= WORK TO BE COMPLETED =
Without the pictures, return each record as it appears.

Source records:
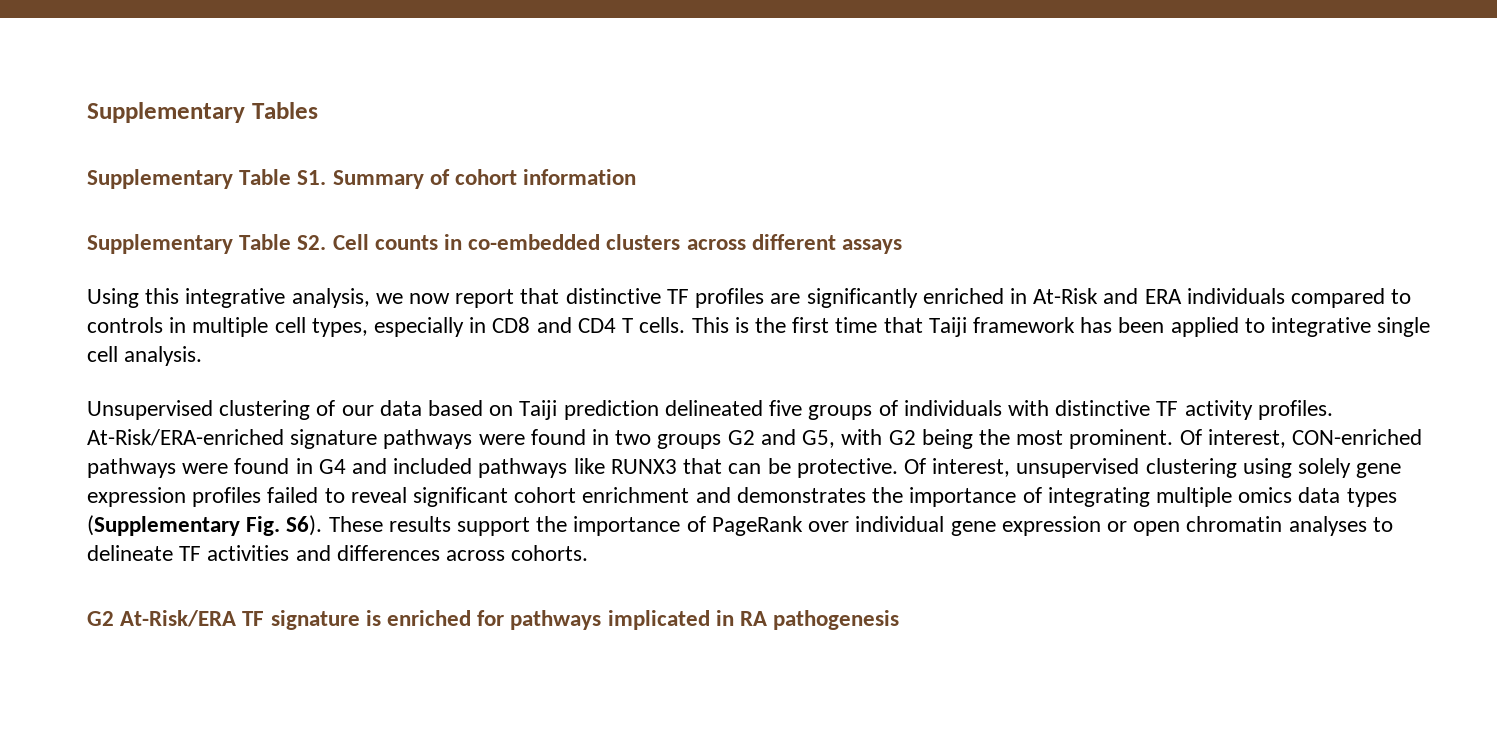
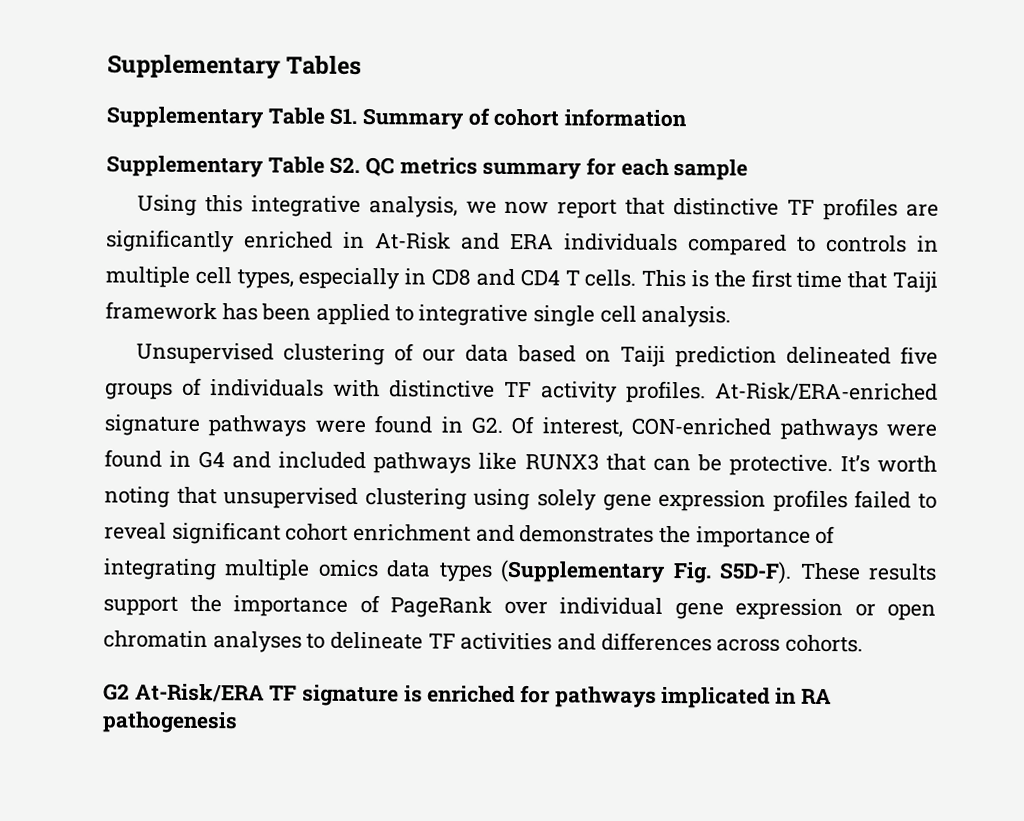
- Supplementary Table S2. Cell counts in co-embedded clusters across different assays
+ Supplementary Table S2. QC metrics summary for each sample
- At-Risk/ERA-enriched signature pathways were found in two groups G2 and G5, with G2 being the most prominent. Of interest, CON-enriched pathways were found in G4 and included pathways like RUNX3 that can be protective.
+ At-Risk/ERA-enriched signature pathways were found in G2. Of interest, CON-enriched pathways were found in G4 and included pathways like RUNX3 that can be protective.
- Of interest, unsupervised clustering using solely gene expression profiles failed to reveal significant cohort enrichment and demonstrates the importance of integrating multiple omics data types (Supplementary Fig. S6). These results support the importance of PageRank over individual gene expression or open chromatin analyses to delineate TF activities and differences across cohorts.
+ It’s worth noting that unsupervised clustering using solely gene expression profiles failed to reveal significant cohort enrichment and demonstrates the importance of integrating multiple omics data types (Supplementary Fig. S5D-F). These results support the importance of PageRank over individual gene expression or open chromatin analyses to delineate TF activities and differences across cohorts.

= WRITTEN RESPONSE =
- Supplementary Table S2. Cell counts in co-embedded clusters across different assays
+ Supplementary Table S2. QC metrics summary for each sample
- At-Risk/ERA-enriched signature pathways were found in two groups G2 and G5, with G2 being the most prominent. Of interest, CON-enriched pathways were found in G4 and included pathways like RUNX3 that can be protective.
+ At-Risk/ERA-enriched signature pathways were found in G2. Of interest, CON-enriched pathways were found in G4 and included pathways like RUNX3 that can be protective.
- Of interest, unsupervised clustering using solely gene expression profiles failed to reveal significant cohort enrichment and demonstrates the importance of integrating multiple omics data types (Supplementary Fig. S6). These results support the importance of PageRank over individual gene expression or open chromatin analyses to delineate TF activities and differences across cohorts.
+ It’s worth noting that unsupervised clustering using solely gene expression profiles failed to reveal significant cohort enrichment and demonstrates the importance of integrating multiple omics data types (Supplementary Fig. S5D-F). These results support the importance of PageRank over individual gene expression or open chromatin analyses to delineate TF activities and differences across cohorts.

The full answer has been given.